Can't help on what to decide on but good on you for planning ahead. I wish we got that stuff as a dog owner with a dog with food allergies, environmental allergies that bugs her skin, thyroid problems, bladder/female problems it can be costly at the vet. This doesn't include three knee surgeries and lots of joint and pain meds after each also not including the hydro therapy at a little over $50 per half hour a couple times a week. All that's on top of 200-250 a month average cost for vet kibble and regular meds so really in the 10 years my girlfriend and I have had her she has cost as much as a new car and my mother in law runs a vet hospital so we get a pretty good deal on lots and its still crazy expensive. 
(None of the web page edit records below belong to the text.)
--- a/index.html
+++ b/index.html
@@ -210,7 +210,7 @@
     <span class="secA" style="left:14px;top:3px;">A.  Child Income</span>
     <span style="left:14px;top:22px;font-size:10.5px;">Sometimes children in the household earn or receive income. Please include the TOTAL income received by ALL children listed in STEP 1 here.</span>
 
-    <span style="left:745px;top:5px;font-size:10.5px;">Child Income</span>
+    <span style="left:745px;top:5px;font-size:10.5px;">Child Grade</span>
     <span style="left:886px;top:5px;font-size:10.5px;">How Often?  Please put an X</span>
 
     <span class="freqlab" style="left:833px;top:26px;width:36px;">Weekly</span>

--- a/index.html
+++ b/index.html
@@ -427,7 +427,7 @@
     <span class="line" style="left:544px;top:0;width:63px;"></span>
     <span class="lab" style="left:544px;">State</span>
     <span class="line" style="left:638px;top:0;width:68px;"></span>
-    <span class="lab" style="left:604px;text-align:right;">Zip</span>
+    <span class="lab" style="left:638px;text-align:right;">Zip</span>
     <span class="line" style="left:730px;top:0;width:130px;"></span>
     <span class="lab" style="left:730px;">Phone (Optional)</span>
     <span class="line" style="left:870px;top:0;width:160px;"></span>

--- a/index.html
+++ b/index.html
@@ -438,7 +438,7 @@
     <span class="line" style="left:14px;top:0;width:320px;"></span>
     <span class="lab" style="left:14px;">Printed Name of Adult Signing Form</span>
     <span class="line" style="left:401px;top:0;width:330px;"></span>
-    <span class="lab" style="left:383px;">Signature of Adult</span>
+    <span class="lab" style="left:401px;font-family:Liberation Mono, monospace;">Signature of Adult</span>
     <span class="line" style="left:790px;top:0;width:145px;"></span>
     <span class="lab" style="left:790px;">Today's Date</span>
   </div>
One thing we are looking for now is insurance for pets in the car as I believe icbc doesn't care if your dog is hurt even through no fault of your own, they don't cover any vet bills that may be a result of a fender bender. I believe it's bcaa that sells an animal policy ill have to ask the wife I know she was looking into it.


----------



## jbyoung00008 (May 16, 2011)

I can find out exact details later if you want from the wife. We have a puppy and bought insurance for him. I can ask the wife which company we are using. I think we pay $22 a month and that covers up to$1500 a year. If something happens. Which it did. My puppy got something stuck in his throat. He coughed for weeks and finally after the vet stuck a camera down his throat. It dislodged what ever was stuck. We had to pay $300 dollar deductible. We visited the vet 3 times for this issue. The rest was coverd by insurance. They paid $1500, so we saved big time.
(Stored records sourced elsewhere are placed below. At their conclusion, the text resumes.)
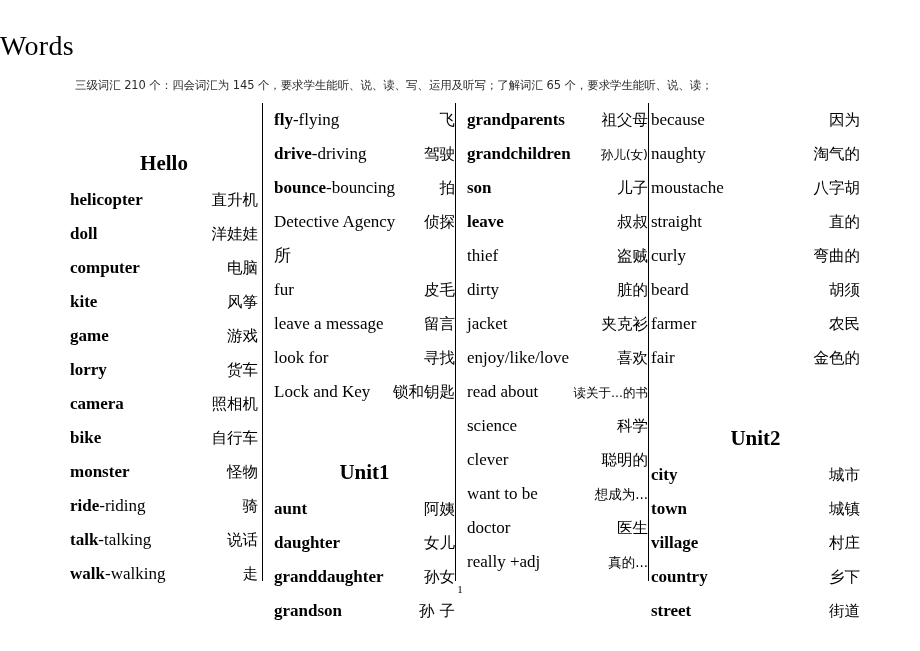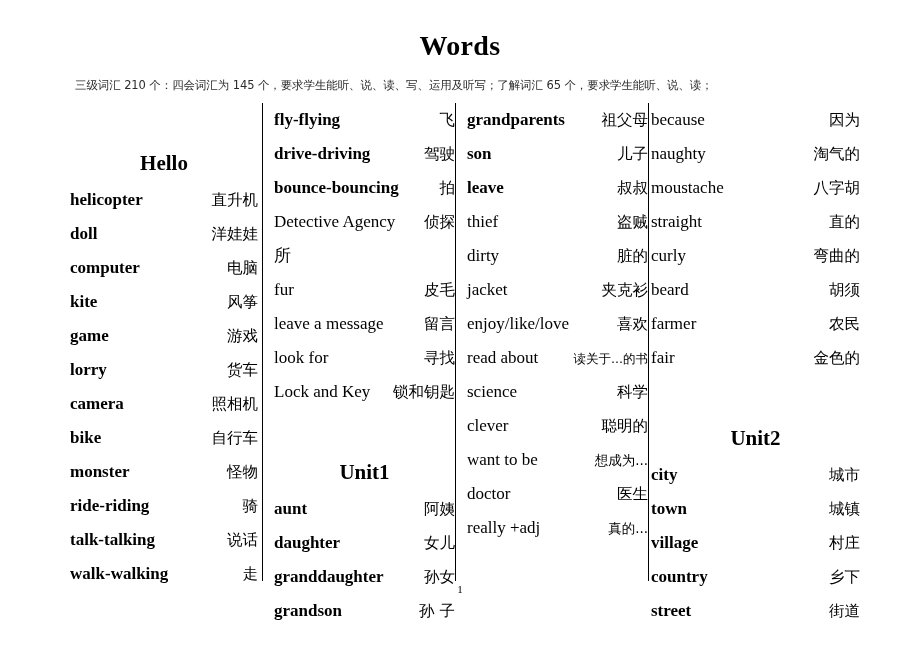--- a/index.html
+++ b/index.html
@@ -23,9 +23,8 @@
     padding: 0;
   }
   .doc-title {
-    text-align: center;
     font-family: "Liberation Serif", "DejaVu Serif", serif;
-    font-weight: bold;
+    font-weight: normal;
     font-size: 28px;
     line-height: 1.0;
     margin: 0;

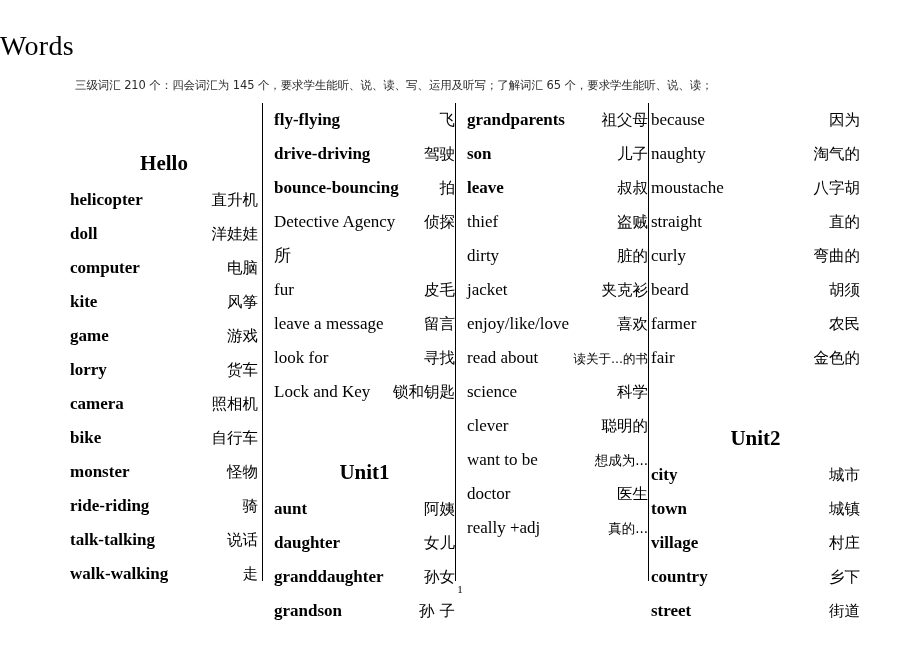--- a/index.html
+++ b/index.html
@@ -85,7 +85,7 @@
   }
   .en { font-weight: normal; }
   .en.b { font-weight: bold; }
-  .en .suffix { font-weight: bold; }
+  .en .suffix { font-weight: normal; }
   .zh {
     font-family: "DejaVu Sans", "Liberation Sans", sans-serif;
     font-size: 15.5px;

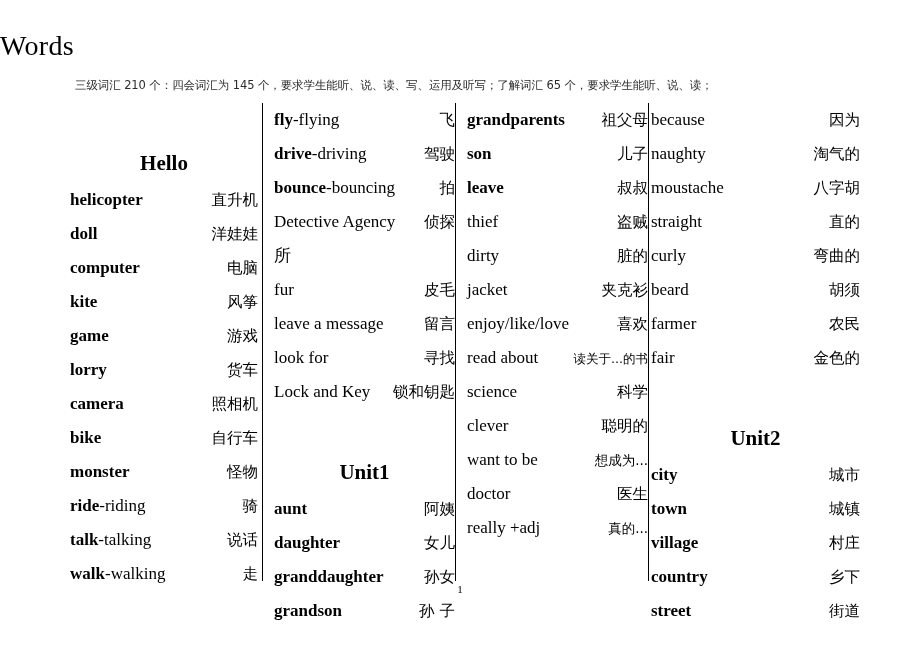--- a/index.html
+++ b/index.html
@@ -232,6 +232,10 @@
           <span class="zh">祖父母</span>
         </div>
         <div class="entry">
+          <span class="en b">grandchildren</span>
+          <span class="zh small">孙儿(女)</span>
+        </div>
+        <div class="entry">
           <span class="en b">son</span>
           <span class="zh">儿子</span>
         </div>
IMO its well worth it. Especially when they are puppies. When the dog gets older it's not as important because they don't eat random things etc..... but for puppies I think it is. My puppy actually came with the first 3 months insurance paid by our breeder  which was one more reason why we knew we had found a good breeder. He 11 months old now and we still have insurance and will continue to buy it until he's at least 3 yrs old. We will make the dicision than if we want to continue to buy insurance.
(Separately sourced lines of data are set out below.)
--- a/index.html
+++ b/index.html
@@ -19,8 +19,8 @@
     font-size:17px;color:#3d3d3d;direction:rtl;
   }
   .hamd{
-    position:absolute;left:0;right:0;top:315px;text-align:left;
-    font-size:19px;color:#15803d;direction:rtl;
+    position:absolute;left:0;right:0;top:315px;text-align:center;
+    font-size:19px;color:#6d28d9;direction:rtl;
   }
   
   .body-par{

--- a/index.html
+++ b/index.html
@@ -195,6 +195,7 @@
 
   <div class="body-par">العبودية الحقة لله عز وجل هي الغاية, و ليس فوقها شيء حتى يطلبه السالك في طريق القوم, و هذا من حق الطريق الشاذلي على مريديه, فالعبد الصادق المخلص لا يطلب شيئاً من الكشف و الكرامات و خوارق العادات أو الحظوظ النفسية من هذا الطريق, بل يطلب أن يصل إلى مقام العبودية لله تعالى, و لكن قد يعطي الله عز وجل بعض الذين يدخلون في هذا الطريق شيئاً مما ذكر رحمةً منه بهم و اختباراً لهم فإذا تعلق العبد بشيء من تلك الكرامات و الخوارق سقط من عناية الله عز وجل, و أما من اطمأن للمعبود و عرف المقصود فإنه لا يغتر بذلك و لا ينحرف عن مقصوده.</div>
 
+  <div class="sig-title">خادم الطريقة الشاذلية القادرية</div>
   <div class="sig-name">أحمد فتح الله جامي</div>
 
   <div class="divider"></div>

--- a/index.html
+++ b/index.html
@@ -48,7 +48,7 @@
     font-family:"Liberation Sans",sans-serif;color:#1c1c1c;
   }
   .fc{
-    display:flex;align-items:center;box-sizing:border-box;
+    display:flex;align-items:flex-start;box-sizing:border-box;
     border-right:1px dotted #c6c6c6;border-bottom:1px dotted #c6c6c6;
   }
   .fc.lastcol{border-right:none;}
"DRACO" My Brittany Spaniel








Turns out we get our insurance from Presidents choice. She buys it from superstore. who would of guessed?
http://www.pcinsurance.ca/RocEn/PI_SEM.asp?gclid=CInBkoOx-bsCFQh1QgodVGAAXw


----------



## Fire_eel (Aug 12, 2013)

Most vets have insurance literature in their offices, they probably get a spiff everytime one of their clients buys it so they all want you to get it.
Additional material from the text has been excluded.